Les 30 juillet et 23 août derniers, deux actions syndicales ont pris place aux portes des locaux d’Econocom à Zaventem afin d’exiger sa réintégration. Nous avons discuté avec Laurent de cette situation.

=> La prochaine action de solidarité contre le licenciement de Laurent se déroulera le vendredi 6 septembre à 7h rue des colonies à Bruxelles. (Événement Facebook).

Socialisme.be : Ça fait donc 6 délégués éjectés en 3 ans chez Econocom. Dans ses motifs de justification, la direction pointe explicitement ton travail syndical. Il y a une guerre contre les représentants du personnel ?

Laurent VH : Oui. Dans la lettre de licenciement, une des raisons invoquées est que je ne fais que du syndicalisme. Je ne peux pas obliger le patron à me donner du travail. En fait, on leur a fait la demande explicite de me donner des missions, ce qu’ils ont toujours refusé, et ce depuis 2012. Bien que ce ne soit pas une raison valable pour me licencier, cela illustre que c’est le travail syndical qui est visé.

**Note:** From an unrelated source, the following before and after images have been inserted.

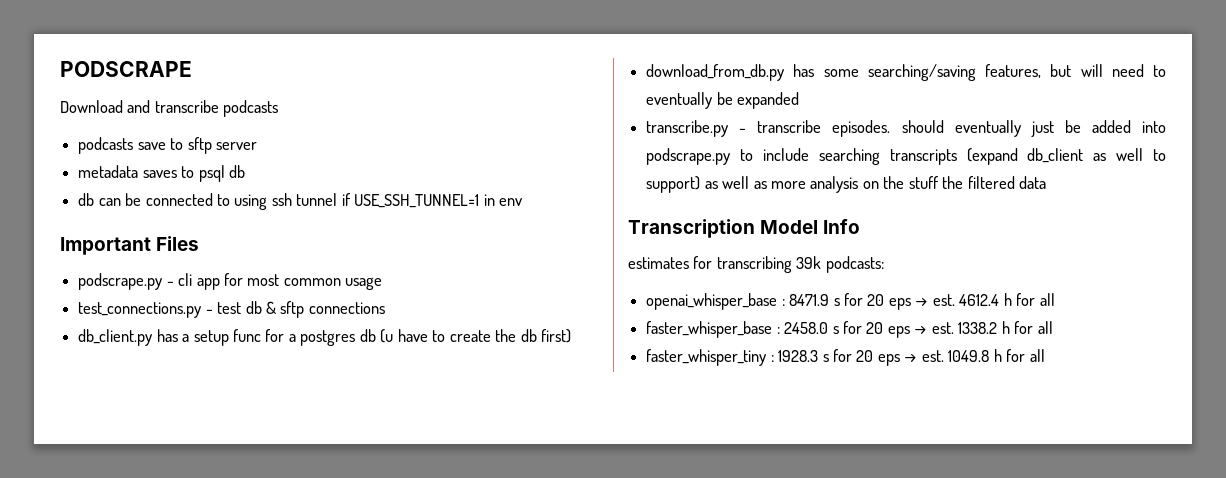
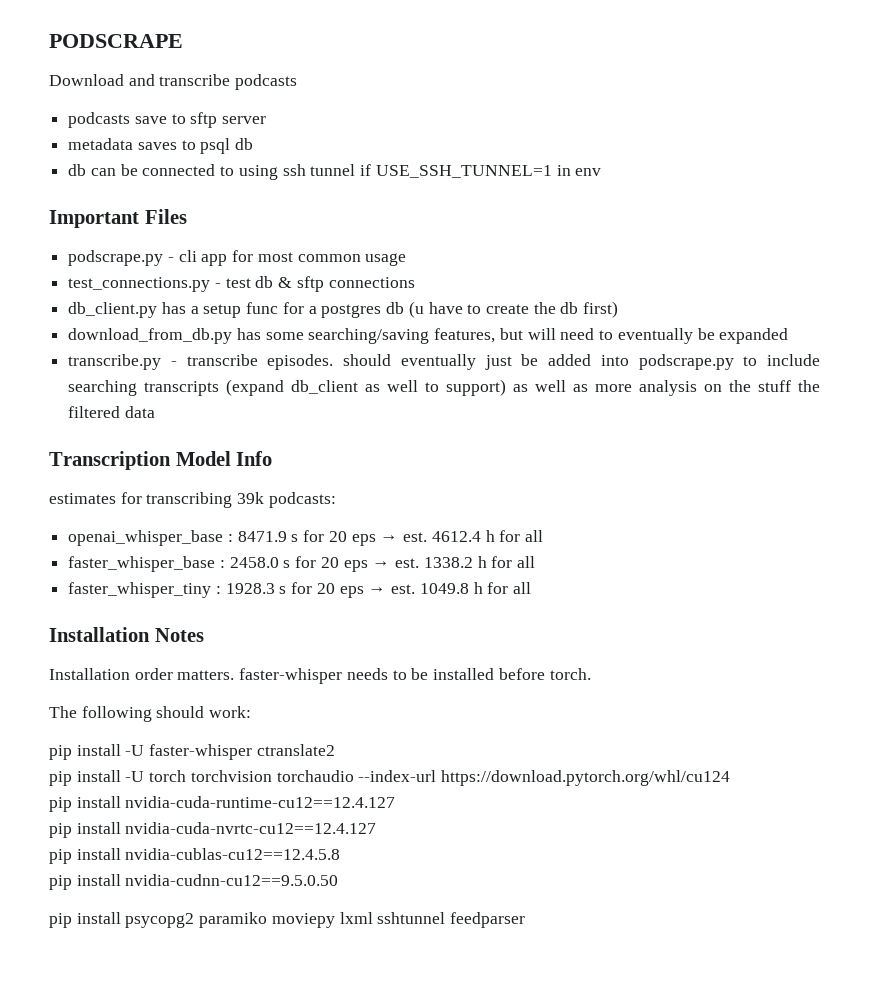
+ Installation Notes
+ Installation order matters. faster-whisper needs to be installed before torch.
+ The following should work:
+ pip install -U faster-whisper ctranslate2
+ pip install -U torch torchvision torchaudio --index-url https://download.pytorch.org/whl/cu124
+ pip install nvidia-cuda-runtime-cu12==12.4.127
+ pip install nvidia-cuda-nvrtc-cu12==12.4.127
+ pip install nvidia-cublas-cu12==12.4.5.8
+ pip install nvidia-cudnn-cu12==9.5.0.50
+ pip install psycopg2 paramiko moviepy lxml sshtunnel feedparser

Et étant donné qu’il n’existe aucune raison valable pour ce licenciement – ils ne citent pas le motif d’une faute grave pour la bonne et simple raison qu’il n’y en a pas – ils sont prêts à payer mon licenciement. Ils achètent l’écartement d’un délégué syndical. Mais en plus, comme raison pour m’évincer, ils citent notamment ma présence à une action menée avec la délégation chez un client d’Econocom : le 6 juin à la STIB.

Socialisme.be : Quels étaient la cause et le but de cette action à la STIB ?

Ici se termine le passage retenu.